FOR RESPONDENT: Stuart D. Delery, Acting Assistant
Attorney General; Blair T. O’Connor,
Assistant Director; Edward C.
Durant, Attorney; Office of
Immigration Litigation, Civil
Division, United States Department
of Justice, Washington, D.C.
UPON DUE CONSIDERATION of this petition for review of a
Board of Immigration Appeals (“BIA”) decision, it is hereby
ORDERED, ADJUDGED, AND DECREED that the petition for review
is DISMISSED in part and DENIED in part.
Petitioner Ting Ye, a native and citizen of the
People’s Republic of China, seeks review of a November 17,
2011, order of the BIA denying Ye’s motion to reconsider its
February 2011 decision denying her motion to reopen.

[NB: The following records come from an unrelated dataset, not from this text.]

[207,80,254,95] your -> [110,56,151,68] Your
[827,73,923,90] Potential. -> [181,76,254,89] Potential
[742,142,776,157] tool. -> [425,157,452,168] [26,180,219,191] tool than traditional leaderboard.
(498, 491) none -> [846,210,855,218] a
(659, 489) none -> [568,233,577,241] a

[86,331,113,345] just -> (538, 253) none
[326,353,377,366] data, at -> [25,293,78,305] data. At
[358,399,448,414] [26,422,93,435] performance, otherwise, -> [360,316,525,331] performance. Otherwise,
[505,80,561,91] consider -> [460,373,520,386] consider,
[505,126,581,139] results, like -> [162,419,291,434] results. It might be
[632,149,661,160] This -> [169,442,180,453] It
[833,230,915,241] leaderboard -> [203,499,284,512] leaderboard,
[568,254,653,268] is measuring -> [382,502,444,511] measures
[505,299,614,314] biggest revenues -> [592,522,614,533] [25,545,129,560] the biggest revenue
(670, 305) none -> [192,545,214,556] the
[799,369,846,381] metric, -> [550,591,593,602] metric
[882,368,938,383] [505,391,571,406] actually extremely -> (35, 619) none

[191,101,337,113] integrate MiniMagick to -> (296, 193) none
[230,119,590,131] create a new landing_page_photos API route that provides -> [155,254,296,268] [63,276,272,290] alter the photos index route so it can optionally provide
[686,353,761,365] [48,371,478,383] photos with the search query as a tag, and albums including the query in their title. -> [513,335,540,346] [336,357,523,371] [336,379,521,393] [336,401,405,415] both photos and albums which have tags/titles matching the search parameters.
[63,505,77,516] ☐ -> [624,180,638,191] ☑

In re Ting Ye, No. A097 852 417 (B.I.A. Nov. 17, 2011). We
assume the parties’ familiarity with the underlying facts
and procedural history in this case.
We review the BIA’s denial of a motion to reconsider
for abuse of discretion. See Jin Ming Liu v. Gonzales, 439
F.3d 109, 111 (2d Cir. 2006) (per curiam). “An abuse of
discretion may be found . . . where the [BIA’s] decision
provides no rational explanation, inexplicably departs from
established policies, is devoid of any reasoning, or
contains only summary or conclusory statements; that is to
say, where the Board has acted in an arbitrary or capricious
manner.” Ke Zhen Zhao v. U.S. Dep’t of Justice, 265 F.3d 83,
93 (2d Cir. 2001) (internal citations omitted).
Ye argues that the BIA abused its discretion when, in
February 2011, it denied her motion to reopen. However,
because Ye’s petition for review was timely only with
respect to the BIA’s November 2011 decision denying her
motion to reconsider, we lack jurisdiction to consider her
arguments challenging the BIA’s February 2011 decision and
dismiss the petition to this extent. See 8 U.S.C.
§ 1252(b)(1); Stone v. INS, 514 U.S. 386, 405 (1995)
(requiring separate timely petitions for review of separate
orders of the BIA). Further, because Ye has failed
sufficiently to challenge the BIA’s November 2011 decision
before this Court, we deem any such arguments waived.
See Yueqing Zhang v. Gonzales, 426 F.3d 540, 541 n.1, 545
n.7 (2d Cir. 2005).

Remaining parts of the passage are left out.